January 17th, 2011

As a follow-up to an earlier post, my Kaiser Health News high-risk pools piece is now up. Yeah the pre-existing condition insurance plans are problematic, embarrassingly under-funded stop-gap measures. Their inherent complexities create many administrative challenges and glitches. Yet this effort is taking more than its share of cheap shots, too.

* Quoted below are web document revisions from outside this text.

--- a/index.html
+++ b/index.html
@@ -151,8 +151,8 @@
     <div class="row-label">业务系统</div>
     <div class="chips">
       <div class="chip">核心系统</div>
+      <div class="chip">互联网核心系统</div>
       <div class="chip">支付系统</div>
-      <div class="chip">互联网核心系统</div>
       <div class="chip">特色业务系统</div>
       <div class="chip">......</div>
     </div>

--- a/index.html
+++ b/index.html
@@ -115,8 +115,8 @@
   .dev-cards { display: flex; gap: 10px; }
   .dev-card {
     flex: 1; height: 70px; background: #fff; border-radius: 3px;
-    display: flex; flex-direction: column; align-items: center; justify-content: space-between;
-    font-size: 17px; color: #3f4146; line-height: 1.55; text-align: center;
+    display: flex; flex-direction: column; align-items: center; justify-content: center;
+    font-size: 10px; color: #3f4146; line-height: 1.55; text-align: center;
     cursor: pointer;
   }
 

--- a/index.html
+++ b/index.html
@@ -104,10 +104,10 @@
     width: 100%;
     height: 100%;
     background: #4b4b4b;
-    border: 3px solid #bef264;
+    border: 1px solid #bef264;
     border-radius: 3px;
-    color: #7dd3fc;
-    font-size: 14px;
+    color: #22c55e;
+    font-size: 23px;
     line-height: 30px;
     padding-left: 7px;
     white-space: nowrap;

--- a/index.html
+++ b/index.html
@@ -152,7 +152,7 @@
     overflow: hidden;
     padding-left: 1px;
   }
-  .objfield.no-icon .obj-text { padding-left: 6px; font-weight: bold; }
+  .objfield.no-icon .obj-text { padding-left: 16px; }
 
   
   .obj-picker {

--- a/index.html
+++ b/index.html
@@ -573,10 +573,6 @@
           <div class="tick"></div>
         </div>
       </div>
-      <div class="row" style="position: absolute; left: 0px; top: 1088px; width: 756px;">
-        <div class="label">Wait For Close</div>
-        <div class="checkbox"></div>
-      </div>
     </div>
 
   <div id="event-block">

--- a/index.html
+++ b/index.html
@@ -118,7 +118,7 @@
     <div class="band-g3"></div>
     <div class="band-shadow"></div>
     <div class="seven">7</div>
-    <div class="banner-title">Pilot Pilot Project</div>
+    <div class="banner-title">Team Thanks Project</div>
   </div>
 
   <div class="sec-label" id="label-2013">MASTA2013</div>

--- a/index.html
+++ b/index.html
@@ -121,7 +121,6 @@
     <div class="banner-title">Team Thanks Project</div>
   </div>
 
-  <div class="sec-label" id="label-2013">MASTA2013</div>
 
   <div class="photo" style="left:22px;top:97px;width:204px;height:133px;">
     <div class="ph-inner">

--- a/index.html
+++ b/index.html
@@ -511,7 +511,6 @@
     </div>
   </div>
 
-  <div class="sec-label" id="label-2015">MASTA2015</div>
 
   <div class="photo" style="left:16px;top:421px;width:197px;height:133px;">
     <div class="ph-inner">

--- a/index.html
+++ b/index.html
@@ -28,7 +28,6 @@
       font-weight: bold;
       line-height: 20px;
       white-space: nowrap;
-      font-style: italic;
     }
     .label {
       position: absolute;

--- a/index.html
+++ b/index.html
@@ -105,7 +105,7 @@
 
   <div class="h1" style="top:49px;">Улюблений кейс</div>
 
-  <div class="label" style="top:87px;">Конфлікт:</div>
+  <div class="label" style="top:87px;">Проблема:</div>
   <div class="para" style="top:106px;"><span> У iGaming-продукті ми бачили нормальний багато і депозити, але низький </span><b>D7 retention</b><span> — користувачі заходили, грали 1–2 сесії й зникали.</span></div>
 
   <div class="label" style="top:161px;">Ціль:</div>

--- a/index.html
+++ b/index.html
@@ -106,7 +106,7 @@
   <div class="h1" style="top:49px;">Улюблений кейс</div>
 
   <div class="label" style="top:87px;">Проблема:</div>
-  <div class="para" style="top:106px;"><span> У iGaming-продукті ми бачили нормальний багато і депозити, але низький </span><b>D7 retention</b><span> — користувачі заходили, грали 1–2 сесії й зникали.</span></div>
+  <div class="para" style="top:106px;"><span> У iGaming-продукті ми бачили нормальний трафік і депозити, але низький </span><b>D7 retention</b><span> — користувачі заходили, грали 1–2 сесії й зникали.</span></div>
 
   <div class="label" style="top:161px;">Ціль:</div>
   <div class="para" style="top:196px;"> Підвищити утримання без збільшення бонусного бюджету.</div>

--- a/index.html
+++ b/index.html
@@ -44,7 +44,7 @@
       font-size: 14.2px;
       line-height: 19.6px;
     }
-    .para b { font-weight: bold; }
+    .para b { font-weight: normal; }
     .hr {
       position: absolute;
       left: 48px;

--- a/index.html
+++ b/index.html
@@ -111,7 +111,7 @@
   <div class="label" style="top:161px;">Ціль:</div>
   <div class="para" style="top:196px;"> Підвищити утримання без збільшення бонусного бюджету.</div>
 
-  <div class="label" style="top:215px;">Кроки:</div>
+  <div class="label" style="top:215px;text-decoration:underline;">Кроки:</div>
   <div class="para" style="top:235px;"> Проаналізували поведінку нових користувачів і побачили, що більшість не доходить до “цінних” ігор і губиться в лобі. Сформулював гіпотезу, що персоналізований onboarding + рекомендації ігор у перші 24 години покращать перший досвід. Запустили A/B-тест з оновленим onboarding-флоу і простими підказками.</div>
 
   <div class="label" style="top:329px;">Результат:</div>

I think a key passage is here:

Conservative health policy expert John Goodman presents one of the toughest critiques. Noting the high-risk pools’ low initial enrollment, he concludes:

“We now know how many people have the problem most often cited as the reason for last year’s health overhaul legislation. Answer: 8,000.
No, that’s not a misprint. Out of 310 million Americans, only 8,000 people have the problem given as the principal reason for spending almost $1 trillion, creating more than 150 regulatory agencies and causing perhaps 150 million or more people to change the coverage they now have.”

Leaving aside that “150 million or more” number, I’m puzzled that Goodman would take low initial enrollment as a sign that problems of the medically uninsured were “hyped and exaggerated from the get go.”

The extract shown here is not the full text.